I believe the best way to avoid needimg abx is to simply avoid getting sick! Scoff at first but really think about it. We need to be living very healthy and active lifestyles. This includes the food we eat. The food we eat is the number 1 first line of defense against illnesses and disease. Im not living 100% fully toxic food free myself but the changes ive made personally towards a healthier and more intelligent diet have made huge strides in the number of times i fall ill and the severity of it when i do. The only real change is moving away from packaged and processed foods and starting to eat the whole grains and unprocessed meats. I used to fall ill every fall and spring. Chest infections throat and ear infections. Bladder infections. It was starting to scare me. The last 2 years these have all gone. And the only major changes i made were all dietary in nature. Ive not had an abx script in over 2 years. So i know that for me this has worked. How much different can others be. Go for wholesome foods direct from organic farms forgo as much prepackaged everything you possibly can. Learn how to long term store these awesome foods and go for the natural ingredients like wheat berries and groats and beans that do store for long periods.
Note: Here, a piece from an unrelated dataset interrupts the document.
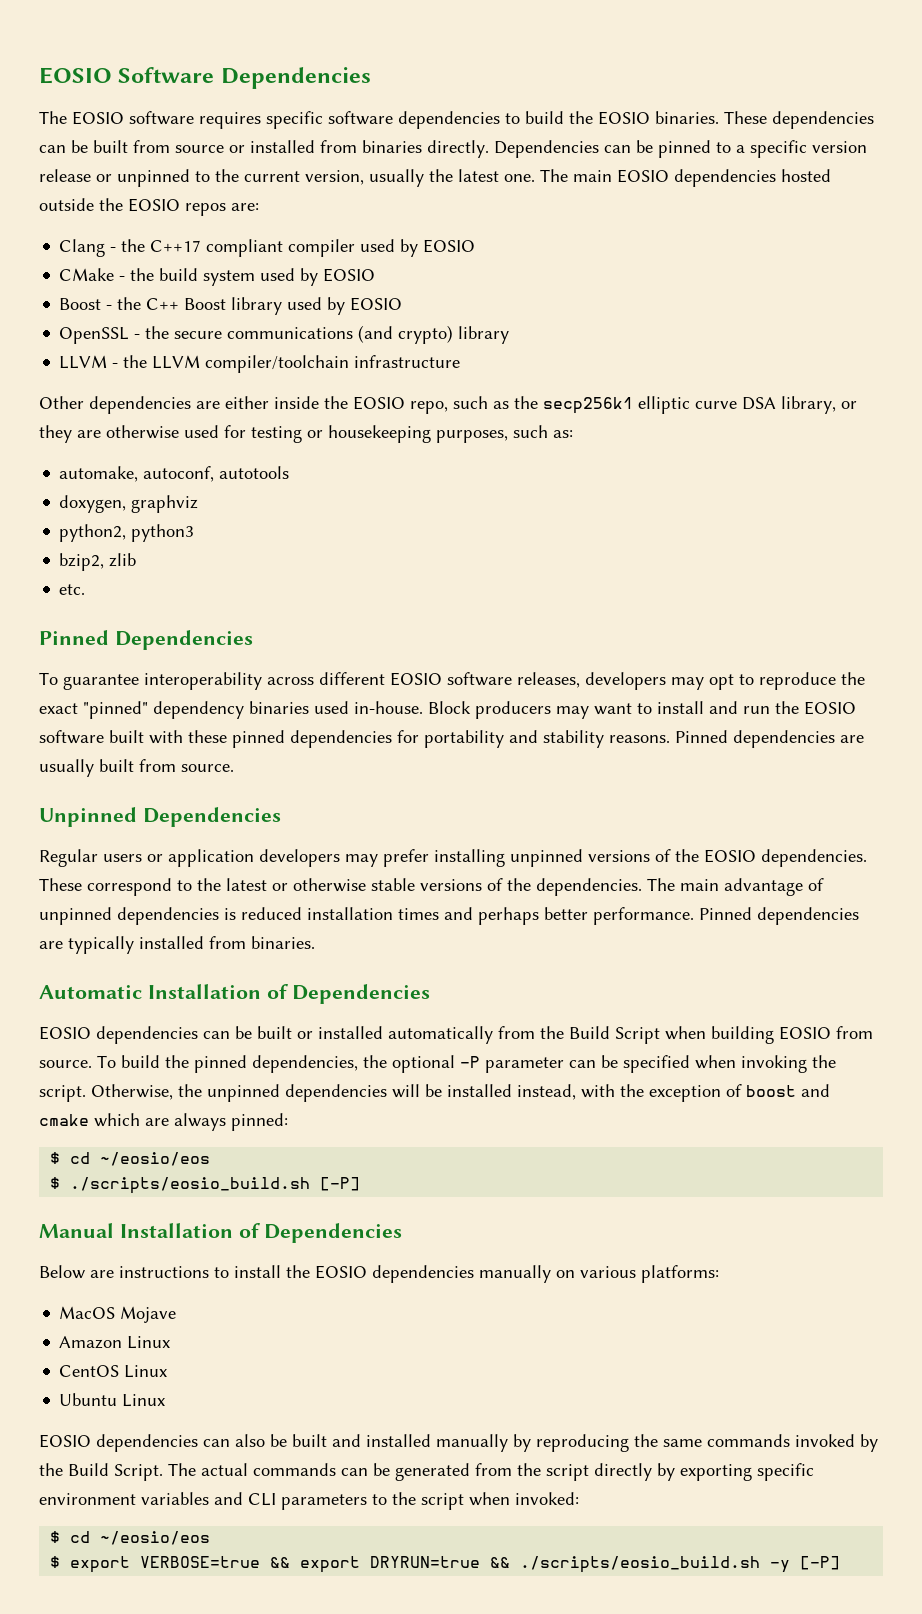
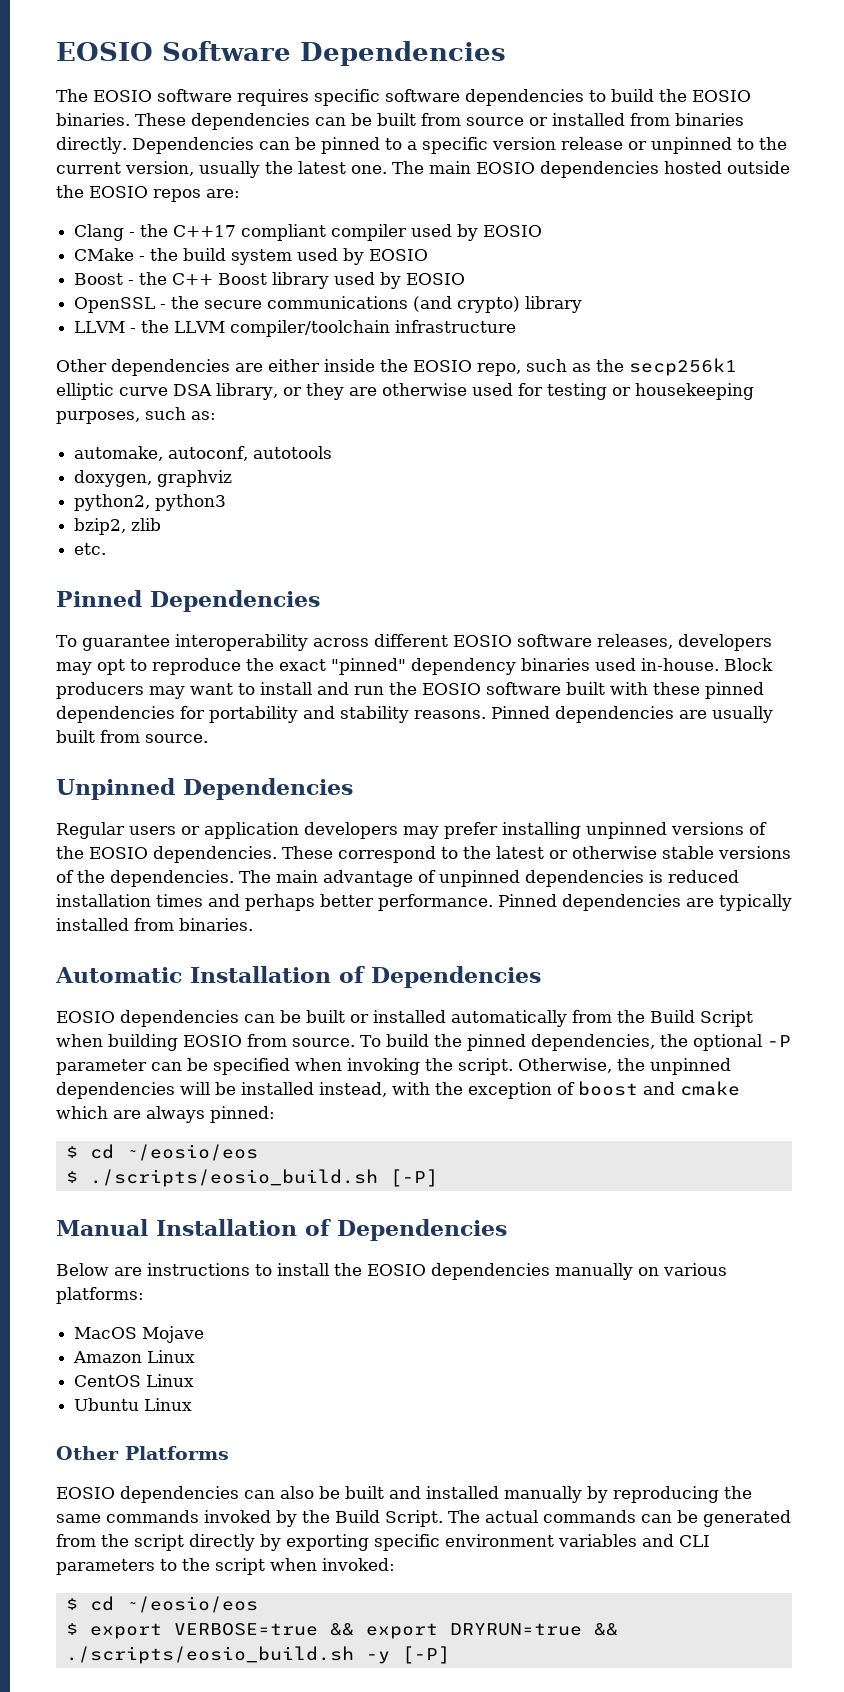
+ Other Platforms

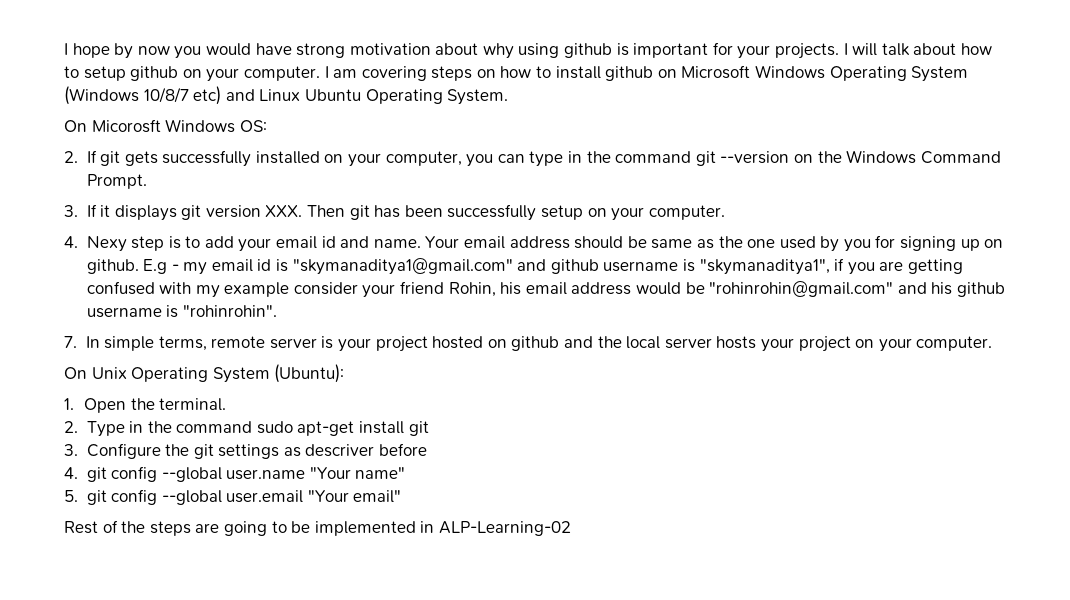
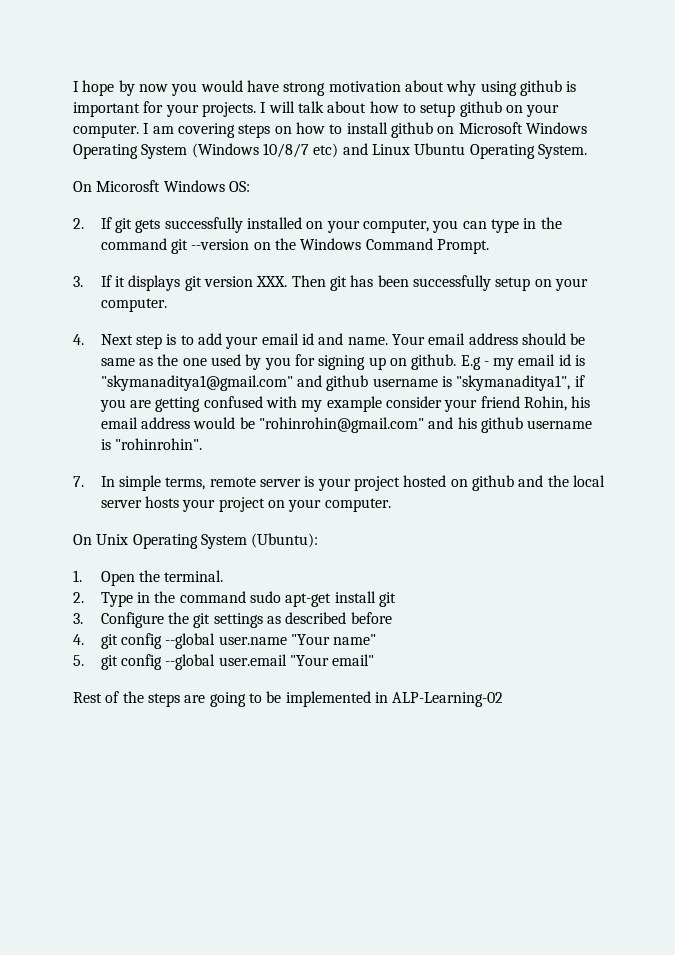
- 4. Nexy step is to add your email id and name.
+ 4. Next step is to add your email id and name.
- 3. Configure the git settings as descriver before
+ 3. Configure the git settings as described before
Start making foods with these ingrediemts to make your body stronger healthier and educate you on how to cook with them. As a prepper this just all makes sense.


----------



## PaulS (Mar 11, 2013)

I figure if I keep dosing myself with toxins, I will build an immunity to them - hey, it works with some poisons and all viruses.


----------



## Prepper Nurse (Jul 26, 2014)

TacticalCanuck said:


> I believe the best way to avoid needimg abx is to simply avoid getting sick! Scoff at first but really think about it. We need to be living very healthy and active lifestyles. This includes the food we eat. The food we eat is the number 1 first line of defense against illnesses and disease. Im not living 100% fully toxic food free myself but the changes ive made personally towards a healthier and more intelligent diet have made huge strides in the number of times i fall ill and the severity of it when i do. The only real change is moving away from packaged and processed foods and starting to eat the whole grains and unprocessed meats. I used to fall ill every fall and spring. Chest infections throat and ear infections. Bladder infections. It was starting to scare me. The last 2 years these have all gone. And the only major changes i made were all dietary in nature. Ive not had an abx script in over 2 years. So i know that for me this has worked. How much different can others be. Go for wholesome foods direct from organic farms forgo as much prepackaged everything you possibly can. Learn how to long term store these awesome foods and go for the natural ingredients like wheat berries and groats and beans that do store for long periods. Start making foods with these ingrediemts to make your body stronger healthier and educate you on how to cook with them. As a prepper this just all makes sense.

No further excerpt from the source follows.